MATIH Platform is in active MVP development. Documentation reflects current implementation status.
7. Tenant Lifecycle
DNS Management

DNS Zone Management

The MATIH platform provides each tenant with a dedicated DNS subdomain, enabling tenant-branded URLs for all data plane services.
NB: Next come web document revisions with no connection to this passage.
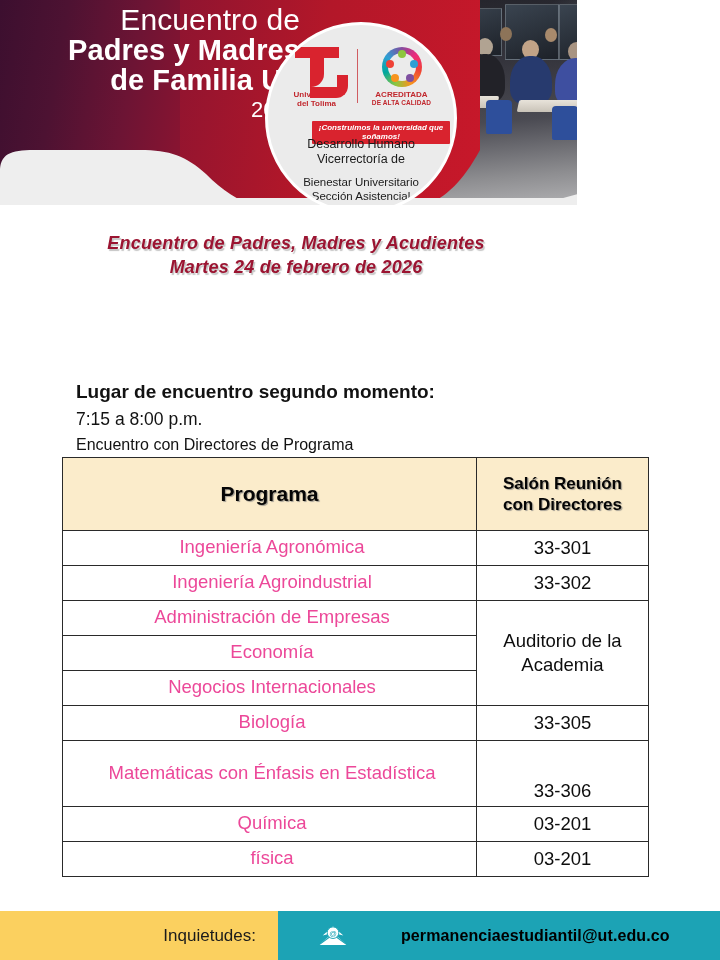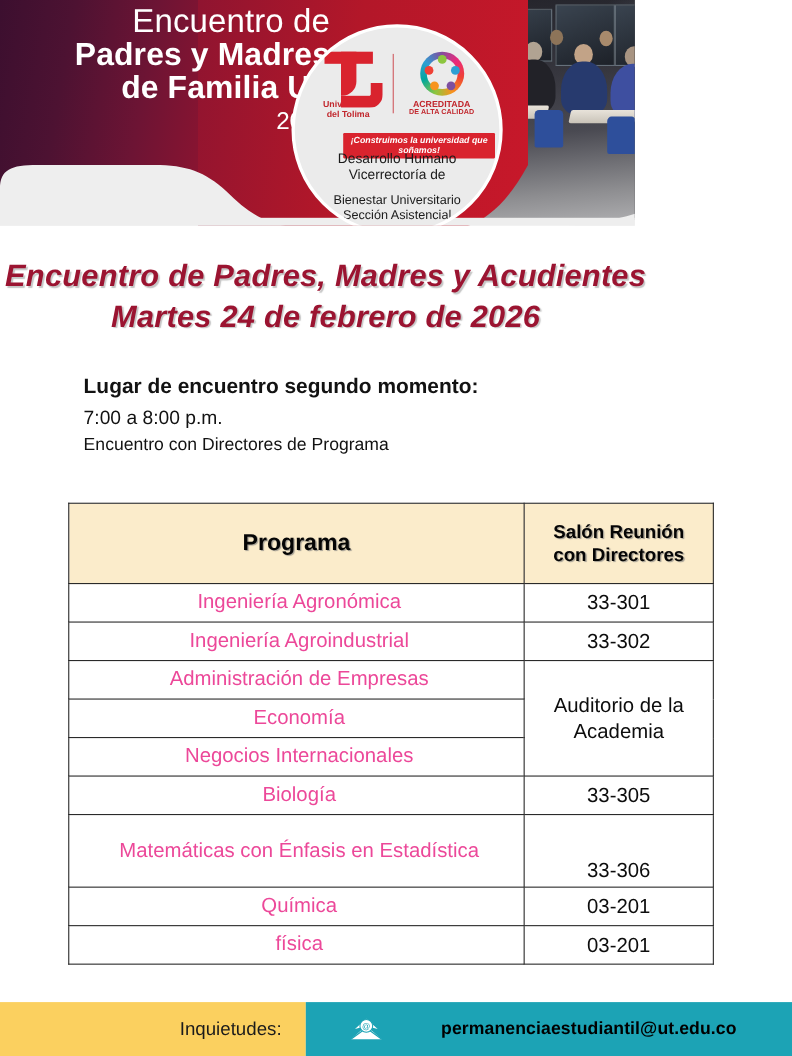--- a/index.html
+++ b/index.html
@@ -247,7 +247,7 @@
     color: #9b1431;
     font-weight: bold;
     font-style: italic;
-    font-size: 28px;
+    font-size: 18px;
     line-height: 1.33;
     text-shadow: 1.5px 1.5px 1px rgba(150,150,150,.55);
     letter-spacing: .2px;

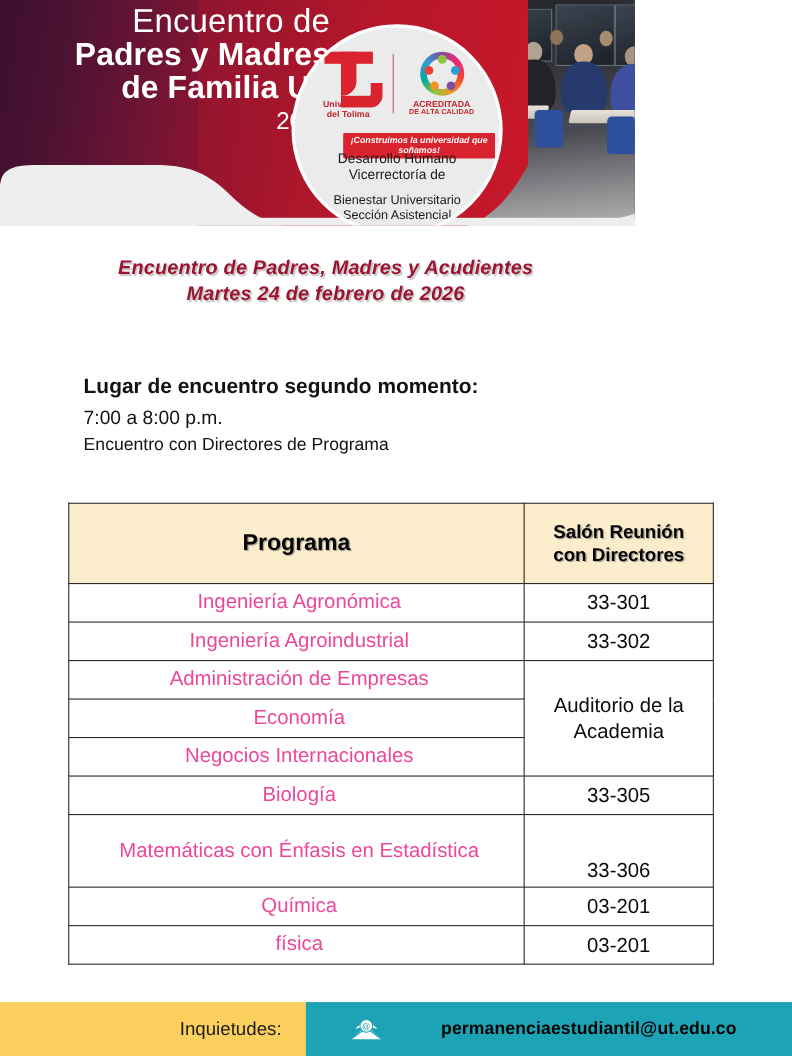--- a/index.html
+++ b/index.html
@@ -260,7 +260,7 @@
     width: 560px;
     color: #121212;
   }
-  .sub-l1 { font-size: 19px; font-weight: bold; line-height: 1.55; }
+  .sub-l1 { font-size: 19px; font-weight: bold; line-height: 1.55; margin-top: 40px; }
   .sub-l2 { font-size: 17.5px; font-weight: 400; line-height: 1.5; }
   .sub-l3 { font-size: 16px; font-weight: 400; line-height: 1.5; }
 

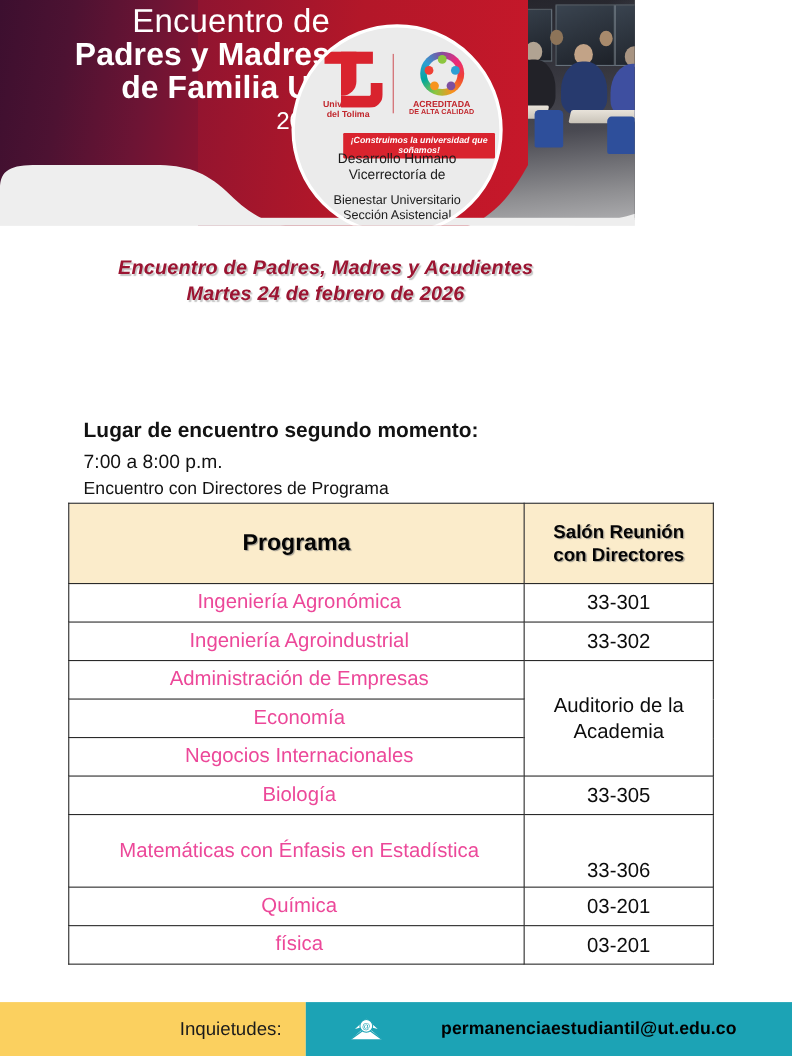--- a/index.html
+++ b/index.html
@@ -462,7 +462,7 @@
 
 <div class="subtitle">
   <div class="sub-l1">Lugar de encuentro segundo momento:</div>
-  <div class="sub-l2">7:00 a 8:00 p.m.</div>
+  <div class="sub-l2">7:15 a 8:00 p.m.</div>
   <div class="sub-l3">Encuentro con  Directores de Programa</div>
 </div>
 

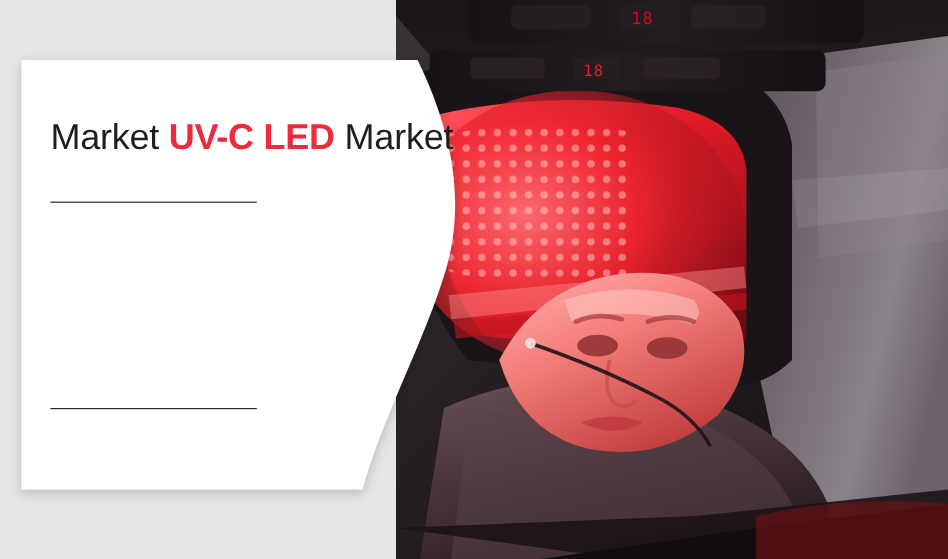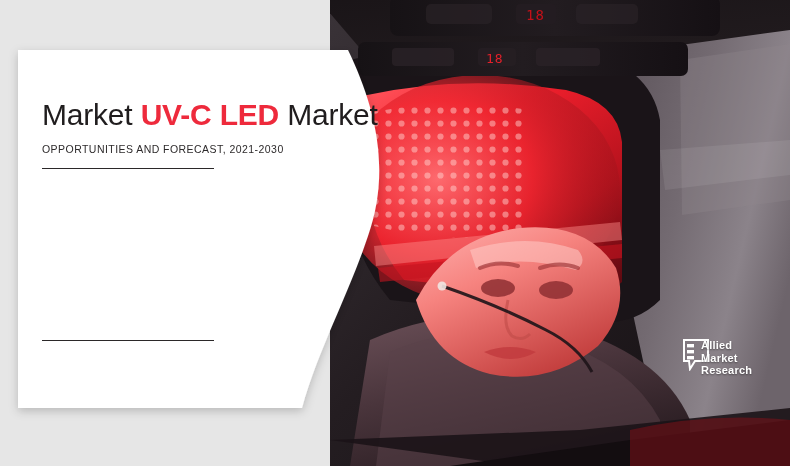--- a/index.html
+++ b/index.html
@@ -312,7 +312,6 @@
       <span>Market </span><span class="accent">UV-C LED</span><span> Market</span>
     </div>
 
-    <div class="subtitle">OPPORTUNITIES AND FORECAST, 2021-2030</div>
 
     <div class="rule-top"></div>
 

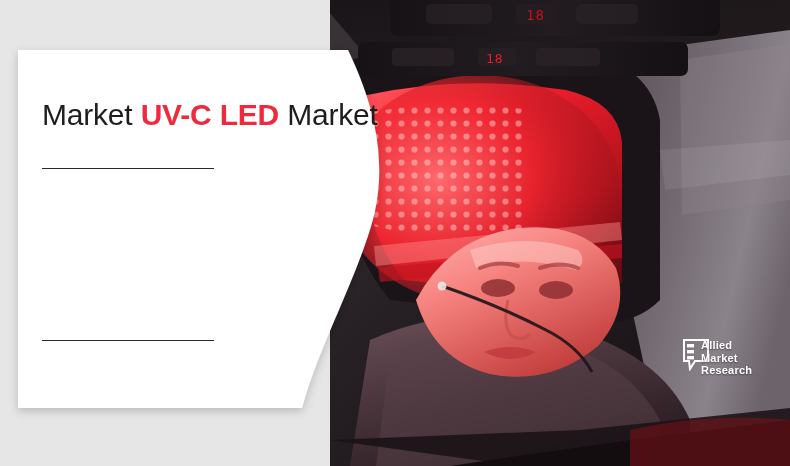--- a/index.html
+++ b/index.html
@@ -321,19 +321,6 @@
 
   </div>
 
-  <div class="logo">
-    <svg class="logo-mark" viewBox="0 0 26 32">
-      <path d="M1,1 L25,1 L25,22 L12,22 L7,30 L6,22 L1,22 Z" fill="none" stroke="#ffffff" stroke-width="2"></path>
-      <rect x="4" y="5" width="7" height="3.4" fill="#ffffff"></rect>
-      <rect x="4" y="11" width="7" height="3.4" fill="#ffffff"></rect>
-      <rect x="4" y="17" width="7" height="3.4" fill="#ffffff"></rect>
-    </svg>
-    <div class="logo-text">
-      <div>Allied</div>
-      <div>Market</div>
-      <div>Research</div>
-    </div>
-  </div>
 
 </div>
 

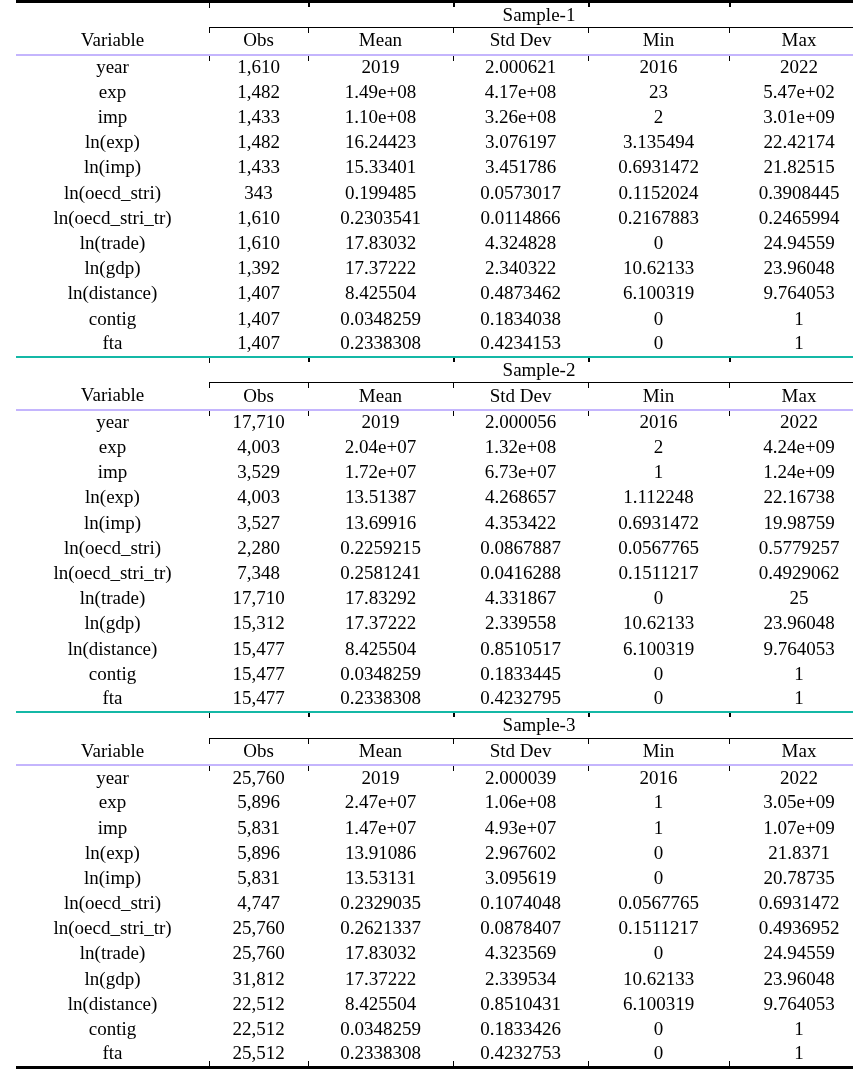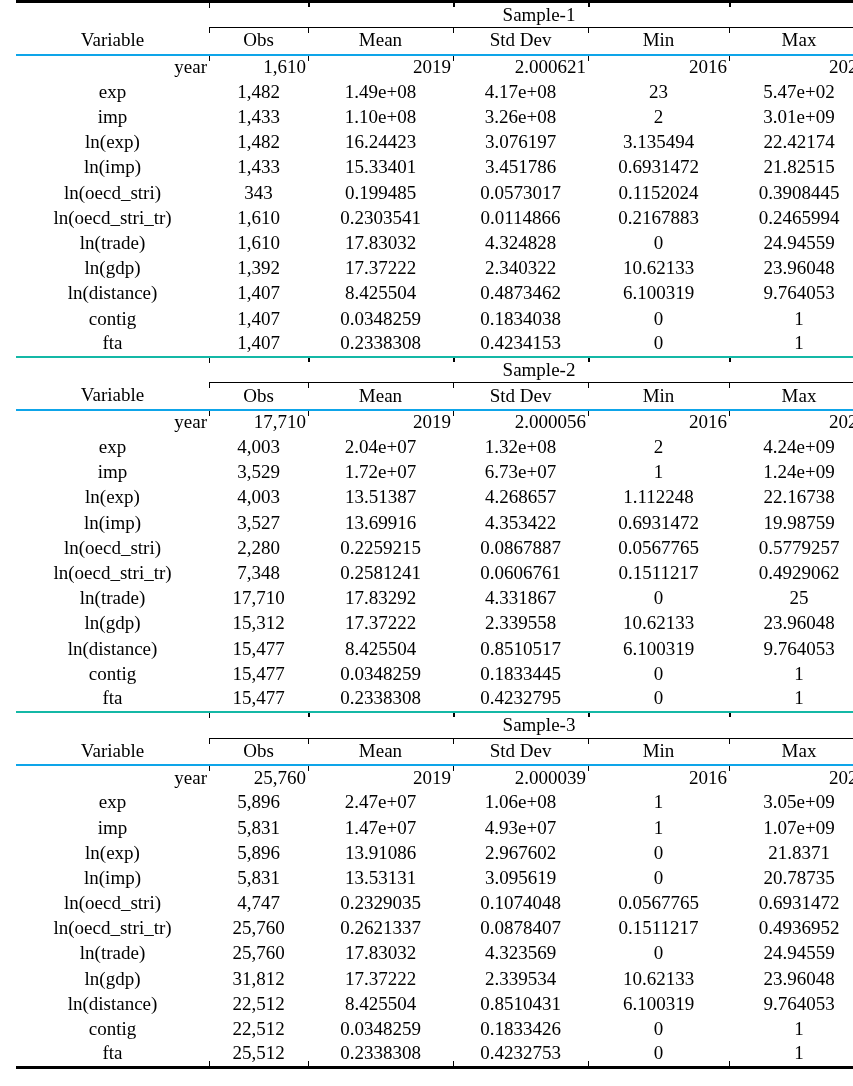--- a/index.html
+++ b/index.html
@@ -41,7 +41,7 @@
   tr.title-row td { border-top: 2px solid #14b8a6; }          
   tr.title-row.first td { border-top: 3px solid #000; }    
   tr.header-row th.under { border-top: 1.5px solid #000; } 
-  tr.data-row.first td { border-top: 2px solid #0ea5e9; text-align: right; }     
+  tr.data-row.first td { border-top: 2px solid #c4b5fd; }     
   tr.data-row.tbl-last td { border-bottom: 3px solid #000; } 
 
   

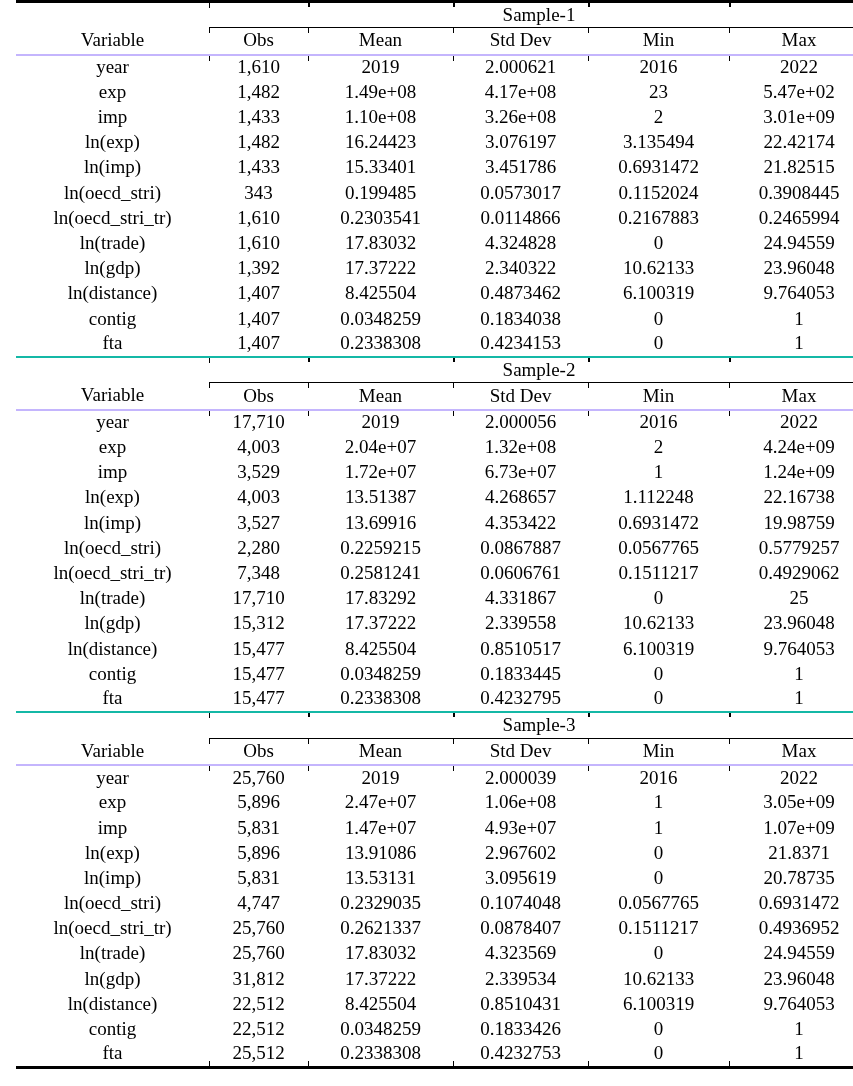--- a/index.html
+++ b/index.html
@@ -244,7 +244,7 @@
           <td>ln(oecd_stri_tr)</td>
           <td class="tick-b">7,348</td>
           <td class="tick-b">0.2581241</td>
-          <td class="tick-b">0.0606761</td>
+          <td class="tick-b">0.0416288</td>
           <td class="tick-b">0.1511217</td>
           <td class="tick-b">0.4929062</td>
         </tr>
DNS management is handled by the AzureDnsService, which creates child DNS zones, configures NS delegation, and manages A records pointing to tenant-specific LoadBalancer IP addresses.


DNS Architecture

                     matih.ai (Platform DNS Zone)
                         |
                         |  Terraform-managed
                         |  (infrastructure/terraform/modules/azure/networking)
                         |
              +----------+----------+
              |          |          |
              v          v          v
         acme.matih.ai  beta.matih.ai  gamma.matih.ai
         (Tenant zone)  (Tenant zone)  (Tenant zone)
              |
              +-- A @ -> 20.85.123.45
              +-- A * -> 20.85.123.45
              +-- A api -> 20.85.123.45
              +-- A bi -> 20.85.123.45

DNS Hierarchy

LevelZoneManaged ByExample
Platformmatih.aiTerraformRoot platform domain
Tenant{slug}.matih.aiAzureDnsServiceacme.matih.ai
Service{service}.{slug}.matih.aiKubernetes Ingressbi.acme.matih.ai

Key Components

ComponentLocationDescription
AzureDnsServicecontrol-plane/tenant-service/.../service/AzureDnsService.javaCore DNS operations
CustomDomainServicecontrol-plane/tenant-service/.../service/CustomDomainService.javaCustom domain management
Platform DNS zoneinfrastructure/terraform/modules/azure/networking/main.tfTerraform-managed root zone
cert-manager ClusterIssuerinfrastructure/k8s/cert-manager/cluster-issuer-dns01*.yamlDNS-01 challenge configuration

Tenant DNS Zone Creation

The AzureDnsService.createTenantDnsZone() method creates a child DNS zone for each tenant:

public DnsZone createTenantDnsZone(String tenantSlug, String parentDomain,
                                    String resourceGroup) {
    String zoneName = tenantSlug + "." + parentDomain;
 
    // Idempotent: return existing zone if already created
    DnsZone existing = azureResourceManager.dnsZones()
            .getByResourceGroup(resourceGroup, zoneName);
    if (existing != null) {
        return existing;
    }
 
    DnsZone zone = azureResourceManager.dnsZones()
            .define(zoneName)
            .withExistingResourceGroup(resourceGroup)
            .create();
 
    return zone;
}

Idempotency

The DNS zone creation is idempotent. If the zone already exists (from a previous attempt or retry), it is returned without modification. This is critical for the retry-based error recovery of the provisioning orchestrator.


NS Delegation

After creating the child zone, the service configures NS delegation records in the parent zone. This enables DNS resolution for the tenant subdomain.

Delegation Flow

1. Create child zone: acme.matih.ai
   -> Azure assigns nameservers: ns1-01.azure-dns.com, ns2-01.azure-dns.net, ...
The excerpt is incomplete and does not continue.